-- MATERIAL SUPPLIED --
■ ■ ■ ■

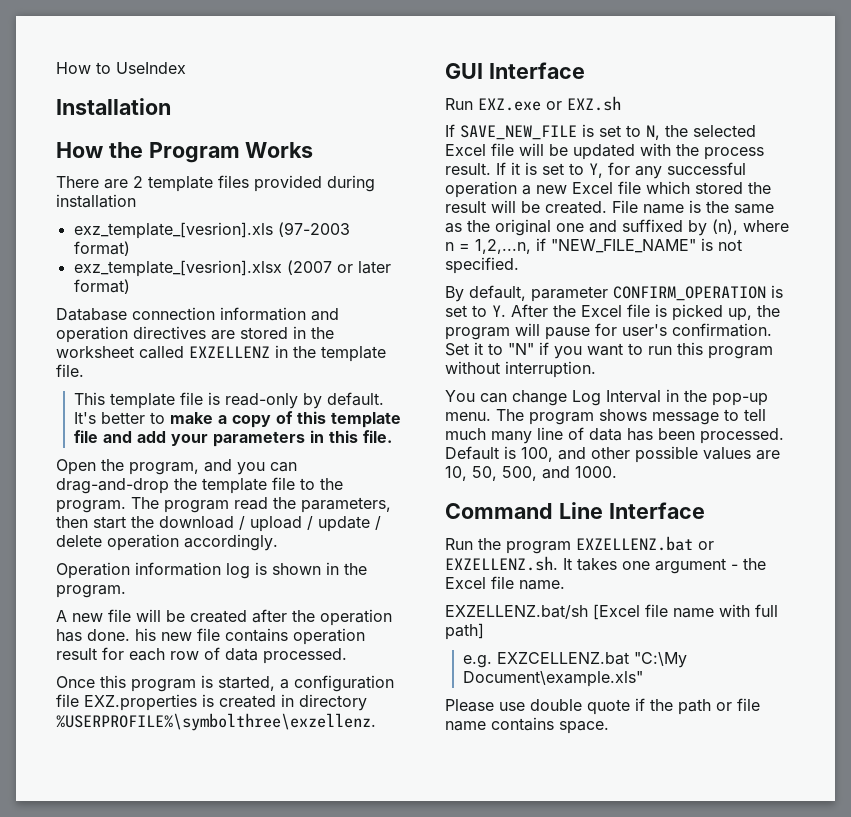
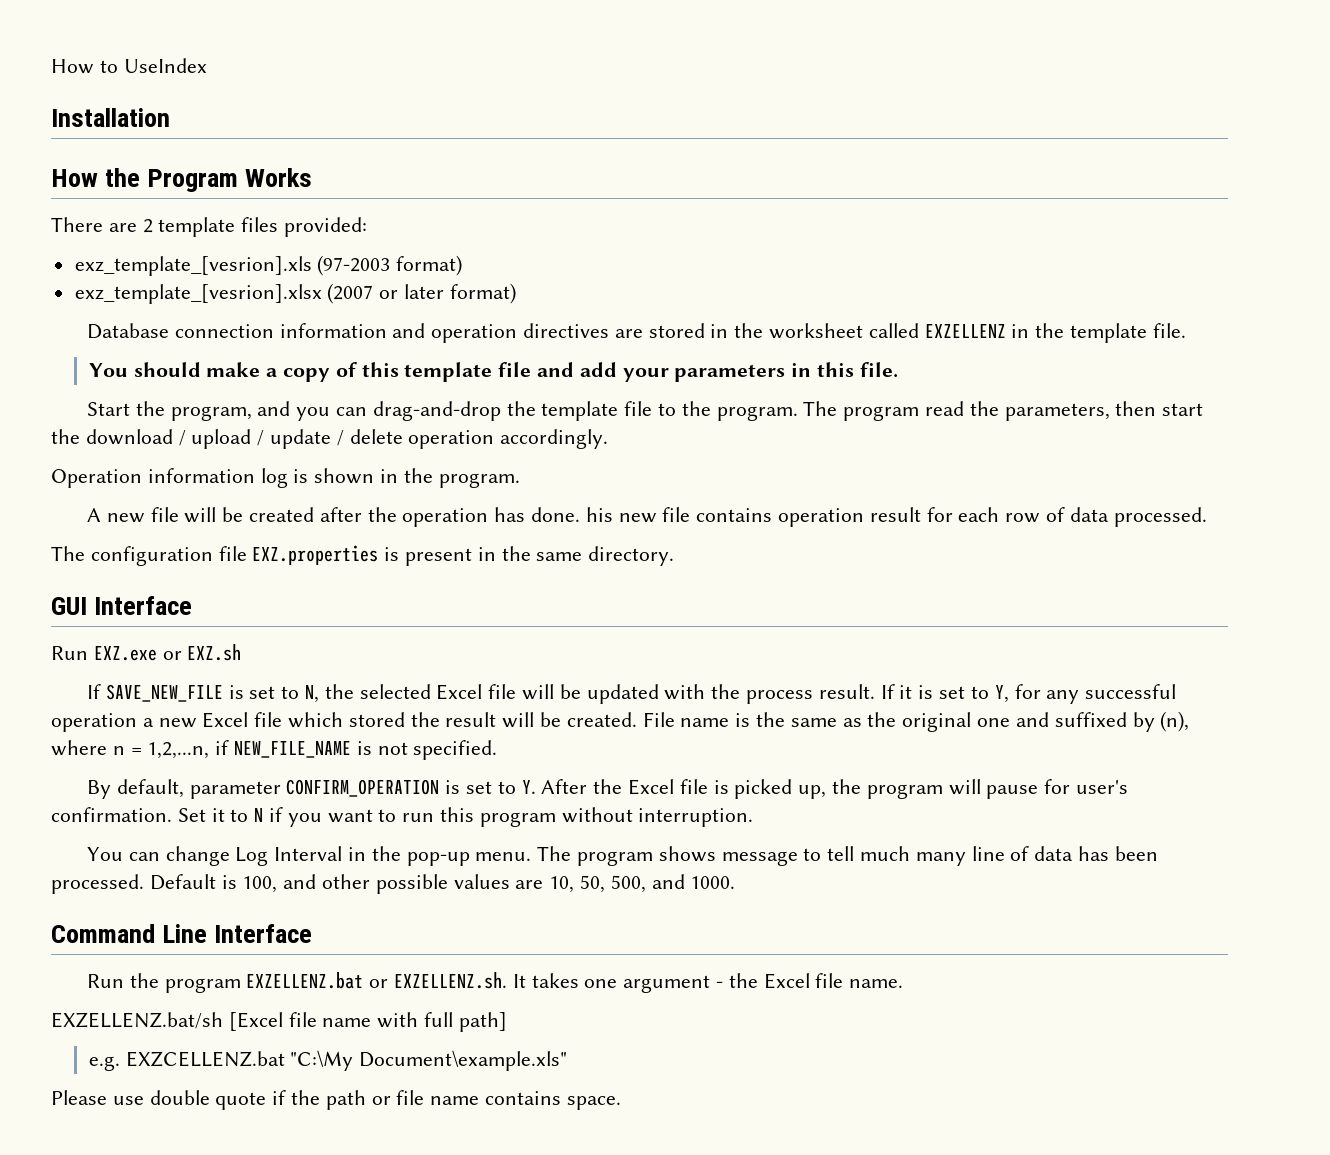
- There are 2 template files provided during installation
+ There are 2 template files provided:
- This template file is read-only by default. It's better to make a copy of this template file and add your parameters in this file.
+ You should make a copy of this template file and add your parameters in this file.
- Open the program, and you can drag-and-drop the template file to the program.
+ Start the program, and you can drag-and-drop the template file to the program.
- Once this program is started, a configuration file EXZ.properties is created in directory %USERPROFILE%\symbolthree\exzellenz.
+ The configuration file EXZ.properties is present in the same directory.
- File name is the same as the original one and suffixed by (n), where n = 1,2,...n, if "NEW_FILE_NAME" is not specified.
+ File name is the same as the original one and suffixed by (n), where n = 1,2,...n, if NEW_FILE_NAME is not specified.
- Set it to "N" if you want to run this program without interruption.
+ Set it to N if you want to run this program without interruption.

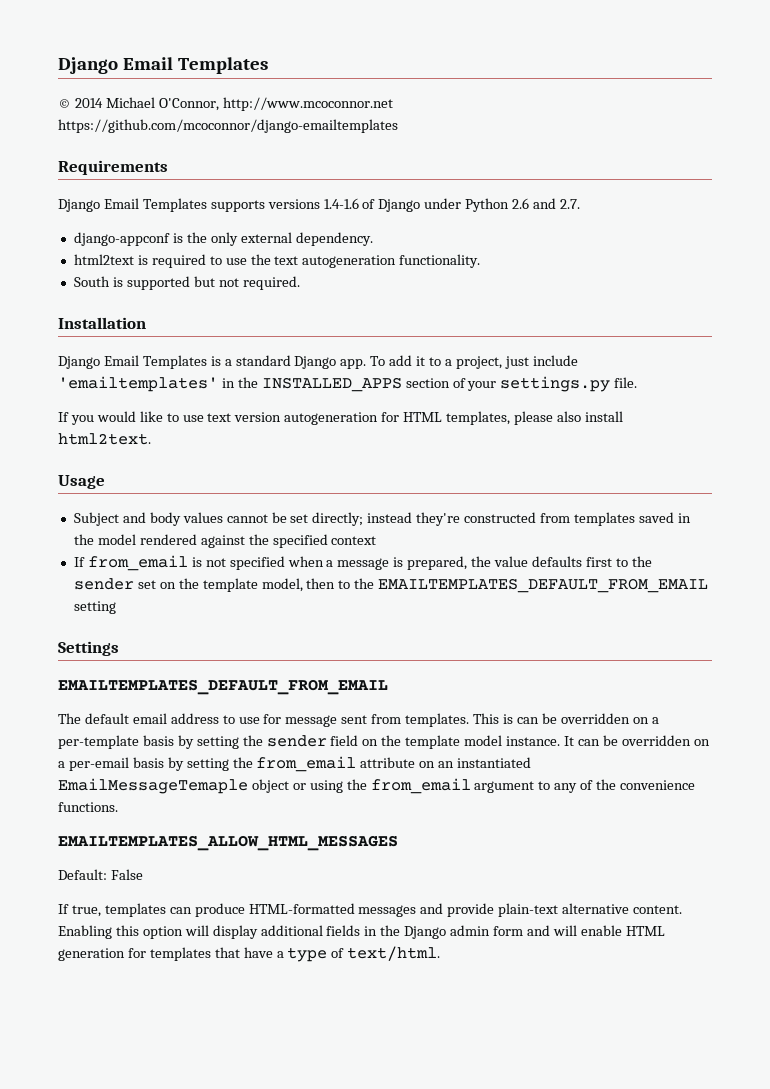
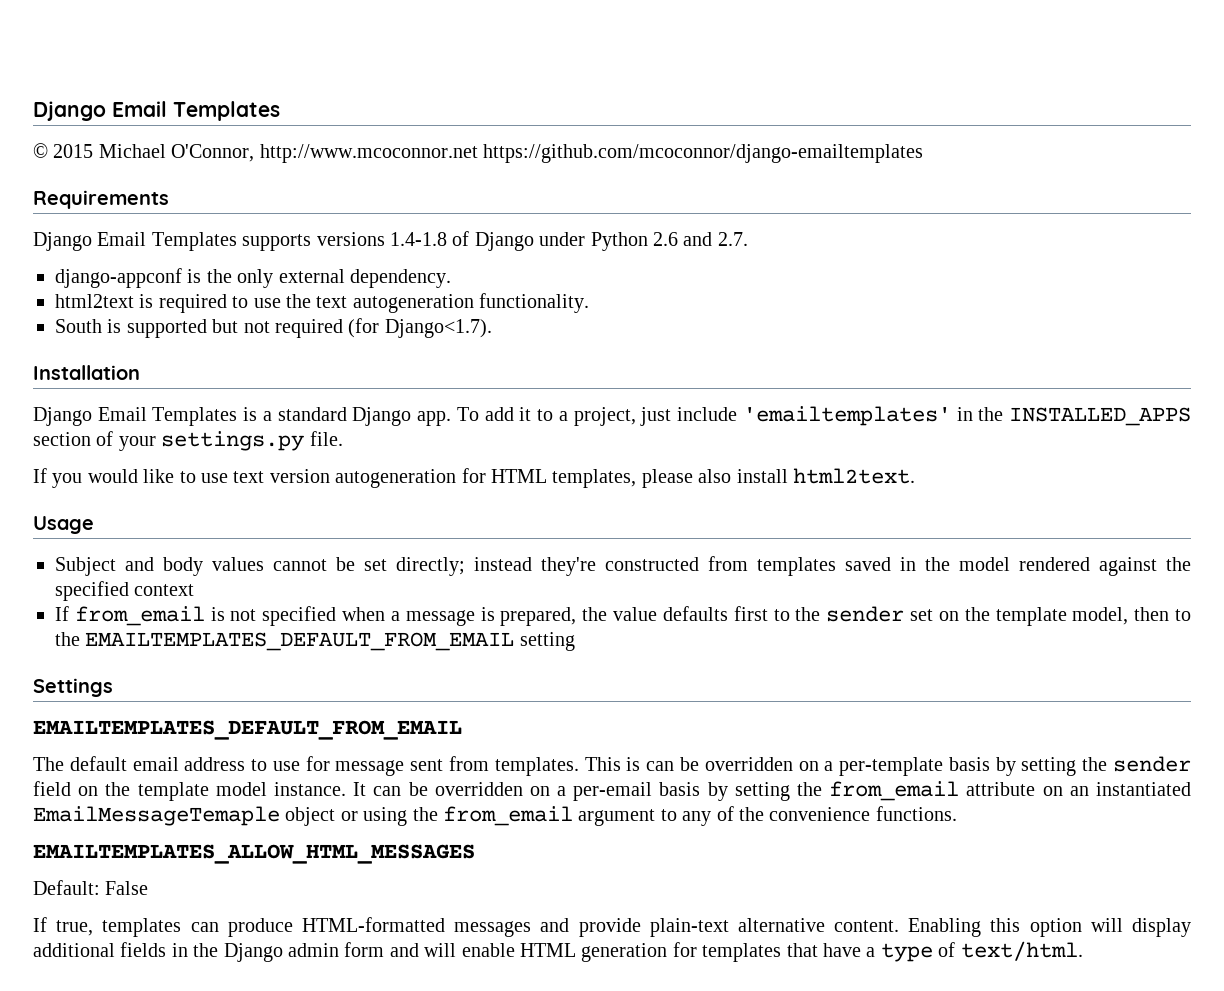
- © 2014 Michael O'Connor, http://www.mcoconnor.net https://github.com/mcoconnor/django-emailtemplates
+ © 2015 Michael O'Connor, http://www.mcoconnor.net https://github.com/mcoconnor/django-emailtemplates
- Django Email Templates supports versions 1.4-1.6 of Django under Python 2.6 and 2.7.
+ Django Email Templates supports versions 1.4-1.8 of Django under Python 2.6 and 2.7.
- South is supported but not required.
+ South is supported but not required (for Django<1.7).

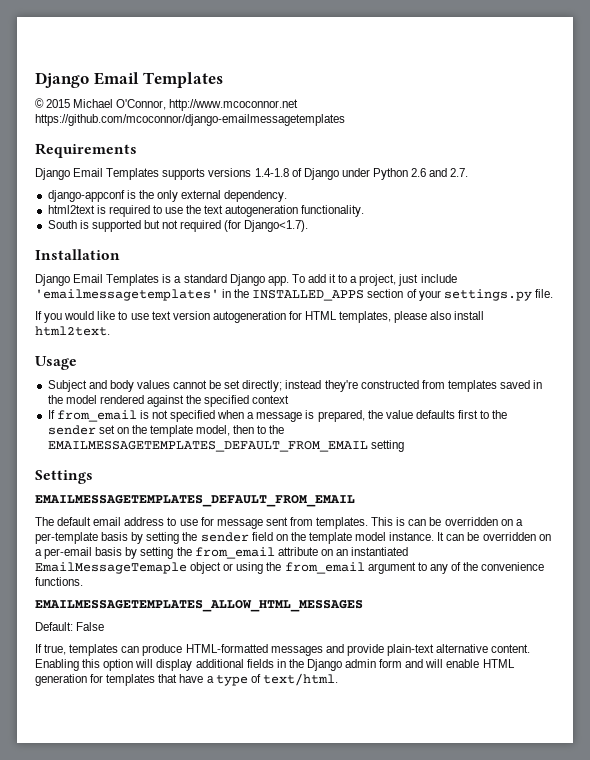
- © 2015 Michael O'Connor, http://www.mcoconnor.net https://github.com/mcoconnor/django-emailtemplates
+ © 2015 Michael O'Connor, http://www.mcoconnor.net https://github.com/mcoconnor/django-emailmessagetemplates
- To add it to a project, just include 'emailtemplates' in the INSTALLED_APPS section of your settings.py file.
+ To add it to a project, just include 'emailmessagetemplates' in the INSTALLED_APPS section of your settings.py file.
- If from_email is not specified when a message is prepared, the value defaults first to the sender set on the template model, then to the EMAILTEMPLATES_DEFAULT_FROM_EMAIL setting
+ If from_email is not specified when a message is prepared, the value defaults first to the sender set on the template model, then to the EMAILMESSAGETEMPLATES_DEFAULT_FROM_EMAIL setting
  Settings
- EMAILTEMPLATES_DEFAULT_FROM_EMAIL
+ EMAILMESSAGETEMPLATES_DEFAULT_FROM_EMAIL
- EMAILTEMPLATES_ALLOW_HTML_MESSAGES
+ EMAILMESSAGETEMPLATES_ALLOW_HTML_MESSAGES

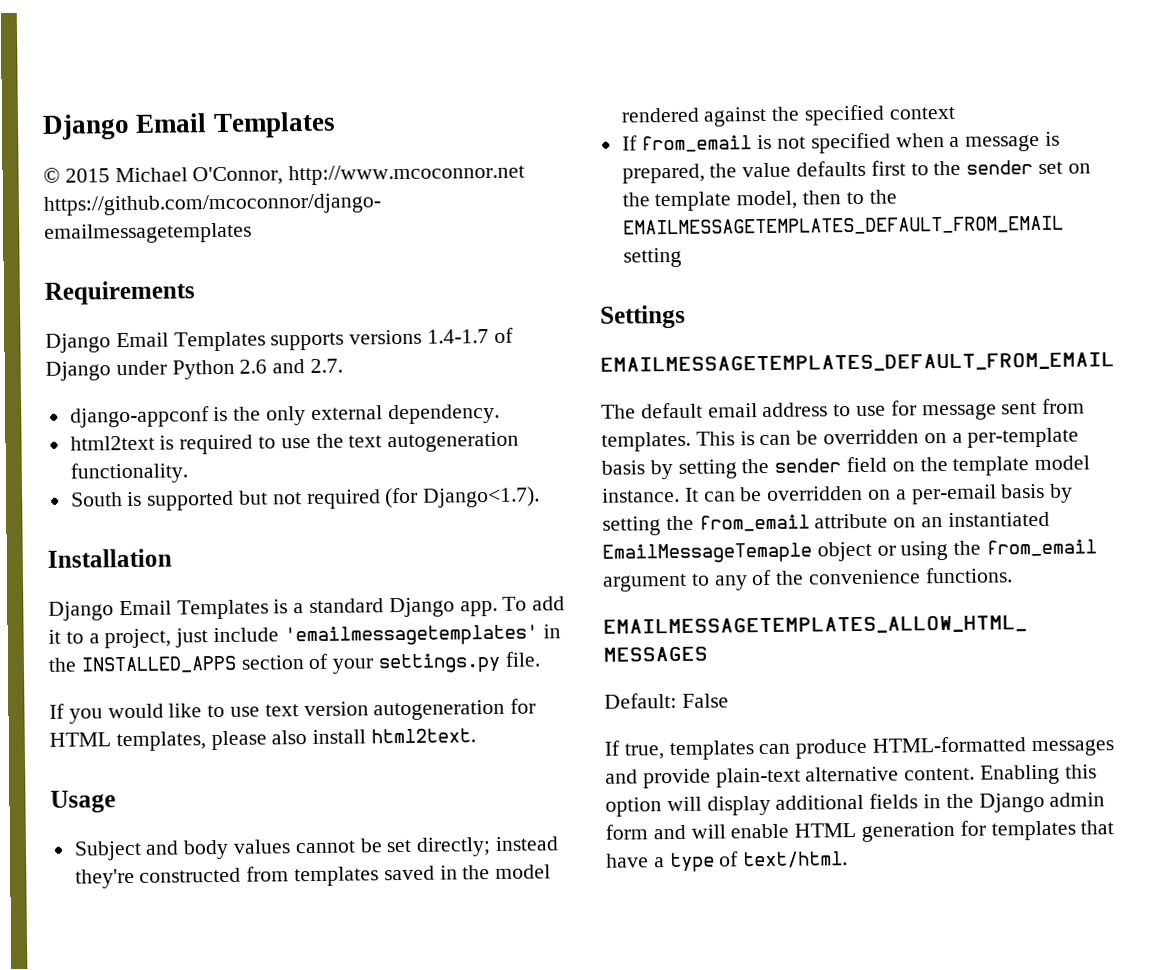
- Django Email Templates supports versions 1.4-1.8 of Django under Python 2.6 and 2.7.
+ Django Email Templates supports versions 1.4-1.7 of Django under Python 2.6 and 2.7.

■ ■ ■ ■

-- REQUIRED WORK --
Repeat the data exactly in full, omitting its pictures.

-- TASK ANSWER --
- There are 2 template files provided during installation
+ There are 2 template files provided:
- This template file is read-only by default. It's better to make a copy of this template file and add your parameters in this file.
+ You should make a copy of this template file and add your parameters in this file.
- Open the program, and you can drag-and-drop the template file to the program.
+ Start the program, and you can drag-and-drop the template file to the program.
- Once this program is started, a configuration file EXZ.properties is created in directory %USERPROFILE%\symbolthree\exzellenz.
+ The configuration file EXZ.properties is present in the same directory.
- File name is the same as the original one and suffixed by (n), where n = 1,2,...n, if "NEW_FILE_NAME" is not specified.
+ File name is the same as the original one and suffixed by (n), where n = 1,2,...n, if NEW_FILE_NAME is not specified.
- Set it to "N" if you want to run this program without interruption.
+ Set it to N if you want to run this program without interruption.

- © 2014 Michael O'Connor, http://www.mcoconnor.net https://github.com/mcoconnor/django-emailtemplates
+ © 2015 Michael O'Connor, http://www.mcoconnor.net https://github.com/mcoconnor/django-emailtemplates
- Django Email Templates supports versions 1.4-1.6 of Django under Python 2.6 and 2.7.
+ Django Email Templates supports versions 1.4-1.8 of Django under Python 2.6 and 2.7.
- South is supported but not required.
+ South is supported but not required (for Django<1.7).

- © 2015 Michael O'Connor, http://www.mcoconnor.net https://github.com/mcoconnor/django-emailtemplates
+ © 2015 Michael O'Connor, http://www.mcoconnor.net https://github.com/mcoconnor/django-emailmessagetemplates
- To add it to a project, just include 'emailtemplates' in the INSTALLED_APPS section of your settings.py file.
+ To add it to a project, just include 'emailmessagetemplates' in the INSTALLED_APPS section of your settings.py file.
- If from_email is not specified when a message is prepared, the value defaults first to the sender set on the template model, then to the EMAILTEMPLATES_DEFAULT_FROM_EMAIL setting
+ If from_email is not specified when a message is prepared, the value defaults first to the sender set on the template model, then to the EMAILMESSAGETEMPLATES_DEFAULT_FROM_EMAIL setting
  Settings
- EMAILTEMPLATES_DEFAULT_FROM_EMAIL
+ EMAILMESSAGETEMPLATES_DEFAULT_FROM_EMAIL
- EMAILTEMPLATES_ALLOW_HTML_MESSAGES
+ EMAILMESSAGETEMPLATES_ALLOW_HTML_MESSAGES

- Django Email Templates supports versions 1.4-1.8 of Django under Python 2.6 and 2.7.
+ Django Email Templates supports versions 1.4-1.7 of Django under Python 2.6 and 2.7.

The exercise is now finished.